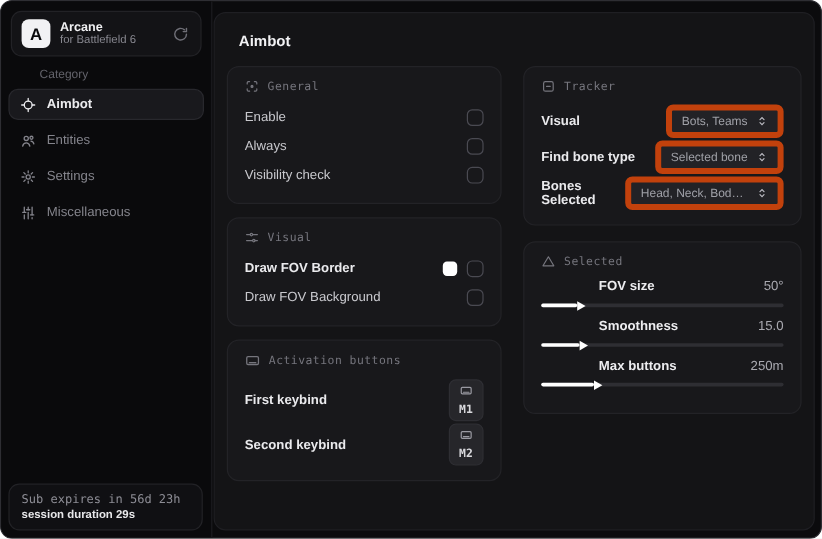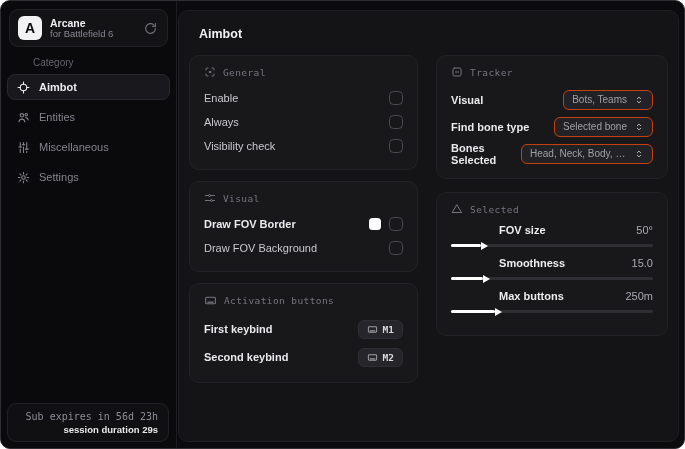--- a/index.html
+++ b/index.html
@@ -74,7 +74,7 @@
   }
   .keybtn .kb-icon { display:flex; color:#9a9aa2; }
   .dropdown {
-    display:flex; align-items:center; gap:7px; background:#222226; border:1px solid #c2410c;
+    display:flex; align-items:center; gap:7px; background:#222226; border:5px solid #c2410c;
     border-radius:6px; padding:3.5px 8px; color:#9fa0a7; font-size:10px; cursor:pointer; max-width:160px;
   }
   .dropdown .dd-text { white-space:nowrap; overflow:hidden; text-overflow:ellipsis; }

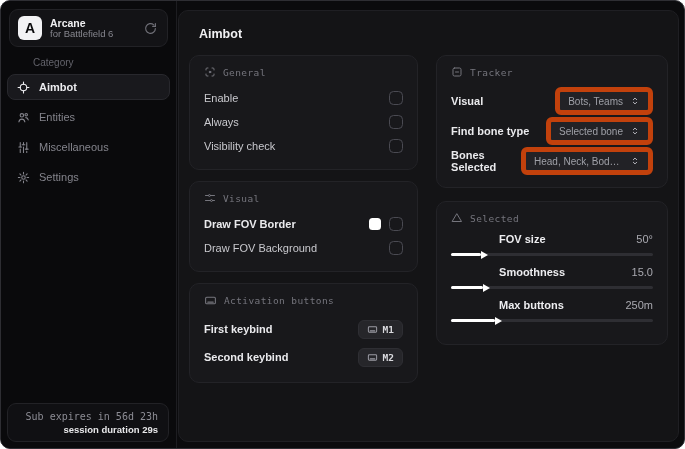--- a/index.html
+++ b/index.html
@@ -139,20 +139,20 @@
       <div class="nav-item">
         <span class="nv-icon">
           <svg width="13" height="13" viewBox="0 0 24 24" fill="none" stroke="currentColor" stroke-width="2" stroke-linecap="round">
+            <circle cx="12" cy="12" r="3.2"></circle>
+            <path d="M12 2.5v3M12 18.5v3M2.5 12h3M18.5 12h3M5.3 5.3l2.1 2.1M16.6 16.6l2.1 2.1M18.7 5.3l-2.1 2.1M7.4 16.6l-2.1 2.1"></path>
+          </svg>
+        </span>
+        <span>Settings</span>
+      </div>
+      <div class="nav-item">
+        <span class="nv-icon">
+          <svg width="13" height="13" viewBox="0 0 24 24" fill="none" stroke="currentColor" stroke-width="2" stroke-linecap="round">
             <path d="M6 3v8M6 15v6M12 3v4M12 11v10M18 3v12M18 19v2"></path>
             <path d="M3.5 11h5M9.5 7h5M15.5 15h5"></path>
           </svg>
         </span>
         <span>Miscellaneous</span>
-      </div>
-      <div class="nav-item">
-        <span class="nv-icon">
-          <svg width="13" height="13" viewBox="0 0 24 24" fill="none" stroke="currentColor" stroke-width="2" stroke-linecap="round">
-            <circle cx="12" cy="12" r="3.2"></circle>
-            <path d="M12 2.5v3M12 18.5v3M2.5 12h3M18.5 12h3M5.3 5.3l2.1 2.1M16.6 16.6l2.1 2.1M18.7 5.3l-2.1 2.1M7.4 16.6l-2.1 2.1"></path>
-          </svg>
-        </span>
-        <span>Settings</span>
       </div>
     </div>
 

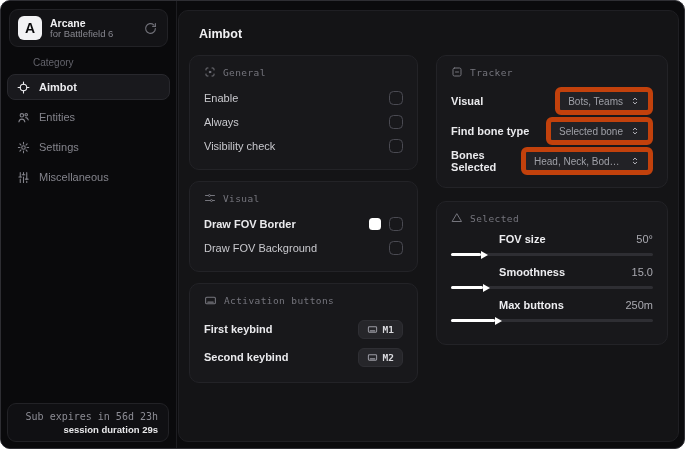--- a/index.html
+++ b/index.html
@@ -70,7 +70,7 @@
   .keybtn {
     display:flex; align-items:center; gap:5px; background:#26262a; border:1px solid #2e2e33;
     border-radius:6px; padding:3px 8px; color:#d9d9dd; font-size:9.5px; font-weight:bold;
-    font-family:"DejaVu Sans Mono", monospace; cursor:pointer;
+    font-family:"DejaVu Sans Mono", monospace; cursor:pointer;flex-direction:column;
   }
   .keybtn .kb-icon { display:flex; color:#9a9aa2; }
   .dropdown {

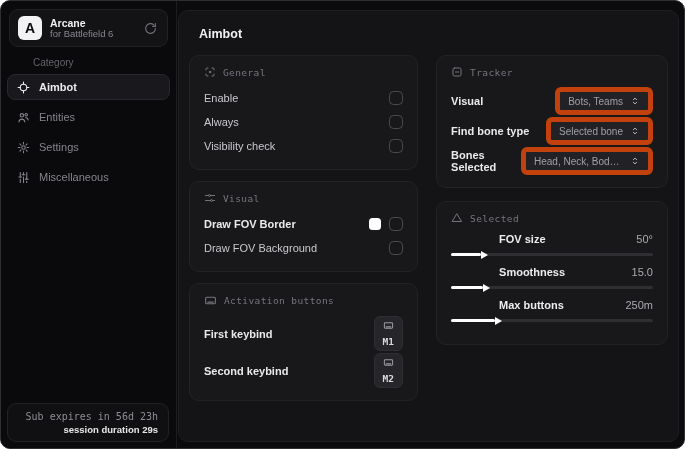--- a/index.html
+++ b/index.html
@@ -34,7 +34,7 @@
   .sub-card {
     position:absolute; left:6px; right:7px; bottom:6px; height:39px;
     background:#101013; border:1px solid #222226; border-radius:9px;
-    padding:6px 10px; display:flex; flex-direction:column; justify-content:center; gap:2px;align-items:flex-end;
+    padding:6px 10px; display:flex; flex-direction:column; justify-content:center; gap:2px;
   }
   .sub-line1 { font-family:"DejaVu Sans Mono", monospace; color:#8d8d95; font-size:10px; }
   .sub-line2 { color:#e8e8ea; font-size:9.5px; font-weight:bold; }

__What is being asked__:
Lines containing the string "linecap" are the ones to copy from the entries above.

__Exercise output__:
           <svg width="13" height="13" viewBox="0 0 24 24" fill="none" stroke="currentColor" stroke-width="2" stroke-linecap="round">
+          <svg width="13" height="13" viewBox="0 0 24 24" fill="none" stroke="currentColor" stroke-width="2" stroke-linecap="round">
-          <svg width="13" height="13" viewBox="0 0 24 24" fill="none" stroke="currentColor" stroke-width="2" stroke-linecap="round">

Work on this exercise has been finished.